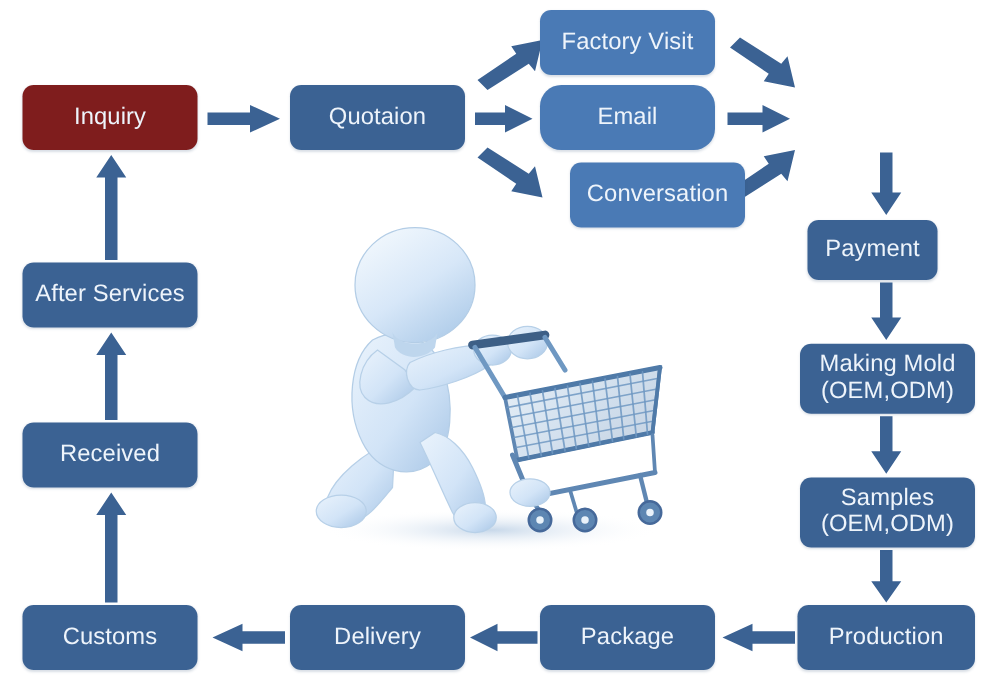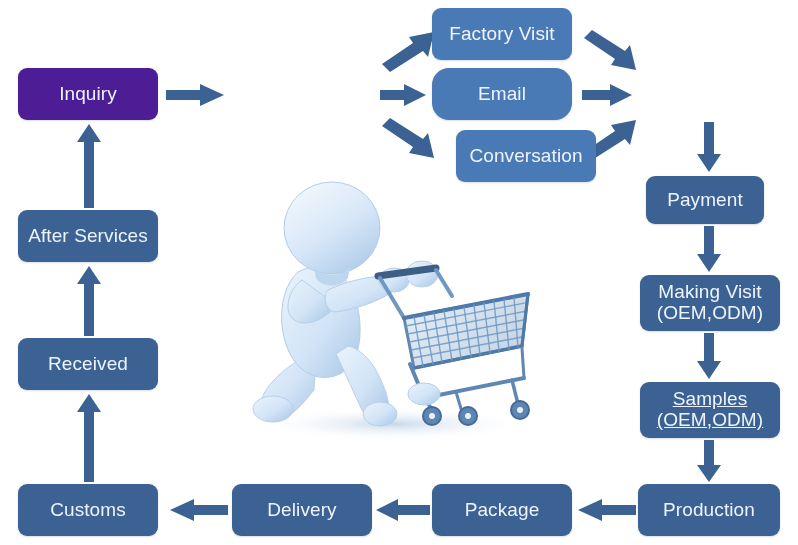--- a/index.html
+++ b/index.html
@@ -25,21 +25,21 @@
     text-align: center;
     color: #eef4fb;
     font-size: 19px;
     line-height: 1.08;
     letter-spacing: 0.1px;
     box-shadow: 0 1px 2px rgba(40,70,110,0.18);
     padding: 0 6px;
   }
   .node.dark   { background: #3b6293; }
   .node.mid    { background: #4a7ab5; }
-  .node.light  { background: #4c1d95; }
+  .node.light  { background: #7f1d1d; }
   .node .lines { width: 100%; }
   .node .l2 { display: block; }
 
   
   .arrow {
     position: absolute;
     pointer-events: none;
   }
   .arrow svg { display: block; overflow: visible; }
 
@@ -263,54 +263,59 @@
       <ellipse cx="196" cy="218" rx="16" ry="11" fill="url(#bodyGrad)" stroke="#b7d0e8" stroke-width="1"></ellipse>
     </svg>
   </div>
 
   <div class="node light" style="left:18px; top:68px; width:140px; height:52px;">
     <span class="lines">
       <span>Inquiry</span>
     </span>
   </div>
 
+  <div class="node dark" style="left:232px; top:68px; width:140px; height:52px;">
+    <span class="lines">
+      <span>Quotaion</span>
+    </span>
+  </div>
 
   <div class="node mid" style="left:432px; top:8px; width:140px; height:52px;">
     <span class="lines">
       <span>Factory Visit</span>
     </span>
   </div>
 
   <div class="node mid" style="left:432px; top:68px; width:140px; height:52px;border-radius:17px;">
     <span class="lines">
       <span>Email</span>
     </span>
   </div>
 
   <div class="node mid" style="left:456px; top:130px; width:140px; height:52px;">
     <span class="lines">
       <span>Conversation</span>
     </span>
   </div>
 
 
-  <div class="node dark" style="left:646px; top:176px; width:118px; height:48px;">
+  <div class="node dark" style="left:646px; top:176px; width:104px; height:48px;">
     <span class="lines">
       <span>Payment</span>
     </span>
   </div>
 
   <div class="node dark" style="left:640px; top:275px; width:140px; height:56px;">
     <span class="lines">
-      <span class="l2">Making Visit</span>
+      <span class="l2">Making Mold</span>
       <span class="l2">(OEM,ODM)</span>
     </span>
   </div>
 
-  <div class="node dark" style="left:640px; top:382px; width:140px; height:56px;text-decoration:underline;">
+  <div class="node dark" style="left:640px; top:382px; width:140px; height:56px;">
     <span class="lines">
       <span class="l2">Samples</span>
       <span class="l2">(OEM,ODM)</span>
     </span>
   </div>
 
   <div class="node dark" style="left:638px; top:484px; width:142px; height:52px;">
     <span class="lines">
       <span>Production</span>
     </span>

----------

(PROBLEM DETAILS) Using the data above, establish how many lines include the word "light"; the reply is that number only.

(SOLUTION BELOW) 3